» Problem requirements: All of the data, except its images, should be set down exactly as it appears.

____ Records for processing

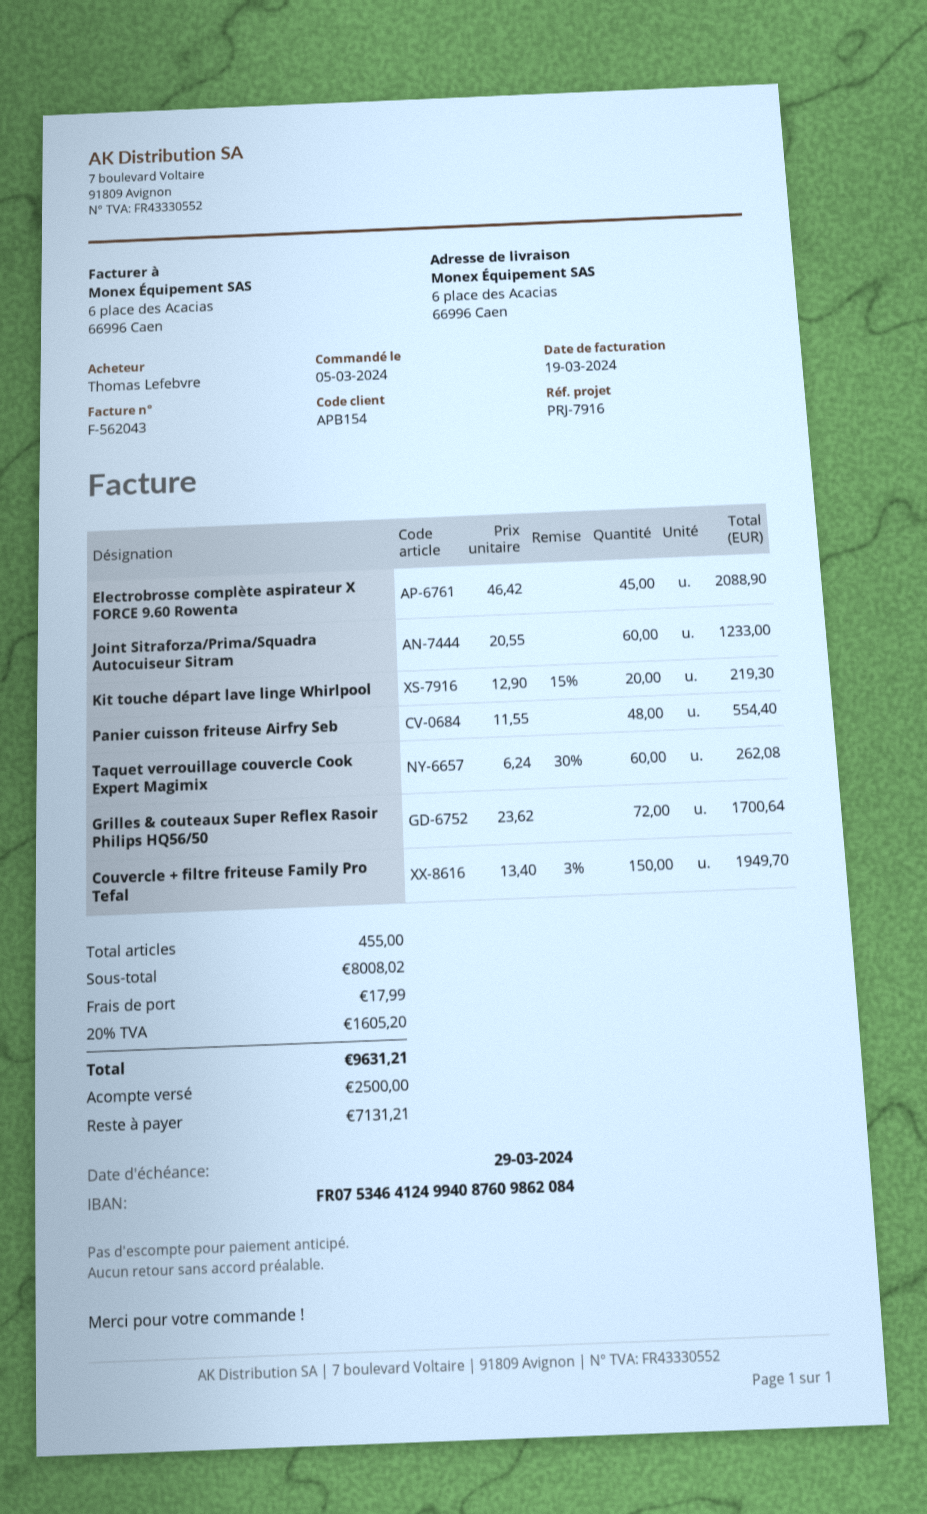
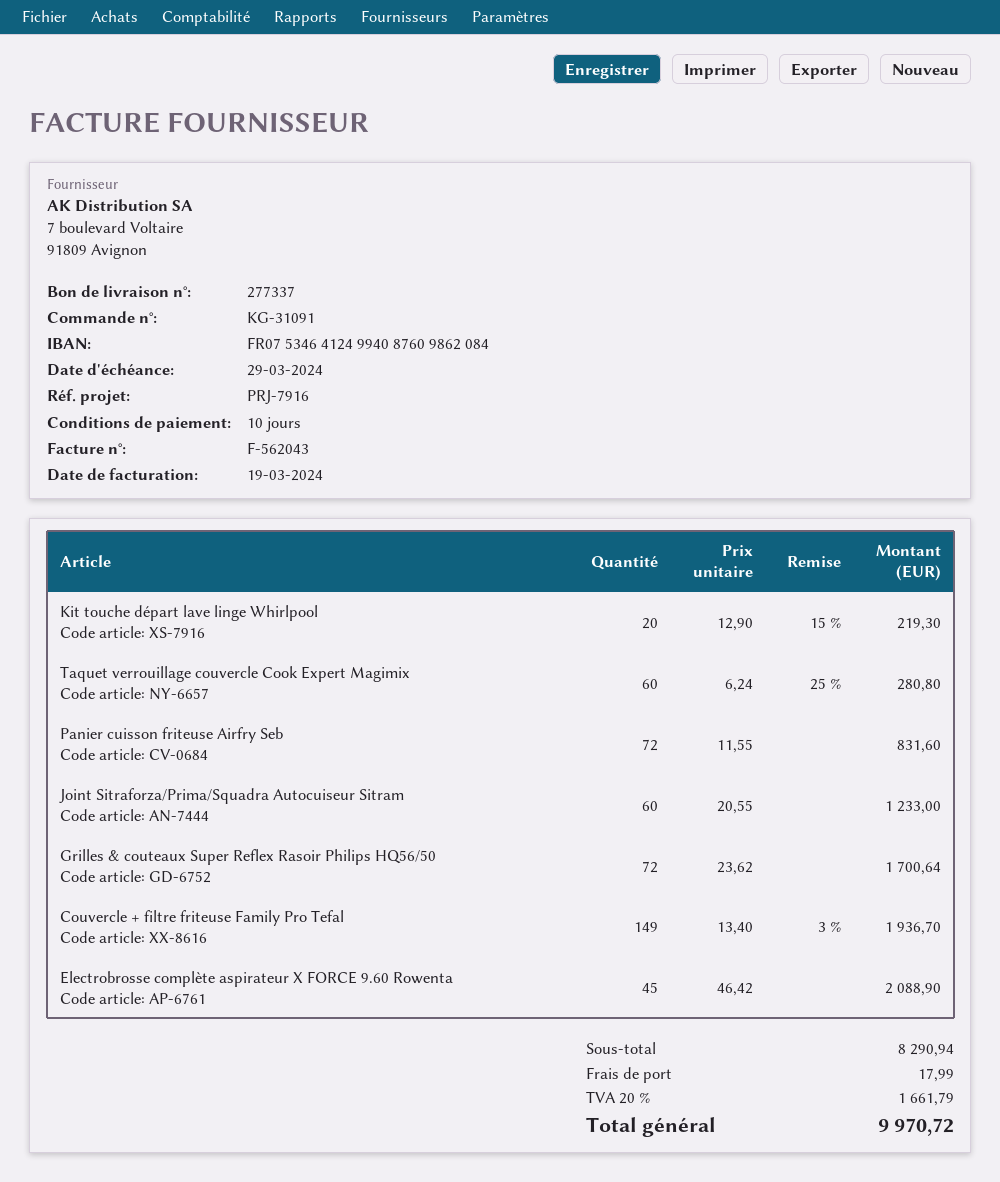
Panier cuisson friteuse Airfry Seb: 48 x 11.55 = 554.40 -> 72 x 11.55 = 831.60
Taquet verrouillage couvercle Cook Expert Magimix: 60 x 6.24 - 30% = 262.08 -> 60 x 6.24 - 25% = 280.80
Couvercle + filtre friteuse Family Pro Tefal: 150 x 13.40 - 3% = 1949.70 -> 149 x 13.40 - 3% = 1936.70
subtotal: 8008.02 -> 8290.94
tax: 20% = 1605.20 -> 20% = 1661.79
total: 9631.21 -> 9970.72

________

» Result for this exercise:
Panier cuisson friteuse Airfry Seb: 48 x 11.55 = 554.40 -> 72 x 11.55 = 831.60
Taquet verrouillage couvercle Cook Expert Magimix: 60 x 6.24 - 30% = 262.08 -> 60 x 6.24 - 25% = 280.80
Couvercle + filtre friteuse Family Pro Tefal: 150 x 13.40 - 3% = 1949.70 -> 149 x 13.40 - 3% = 1936.70
subtotal: 8008.02 -> 8290.94
tax: 20% = 1605.20 -> 20% = 1661.79
total: 9631.21 -> 9970.72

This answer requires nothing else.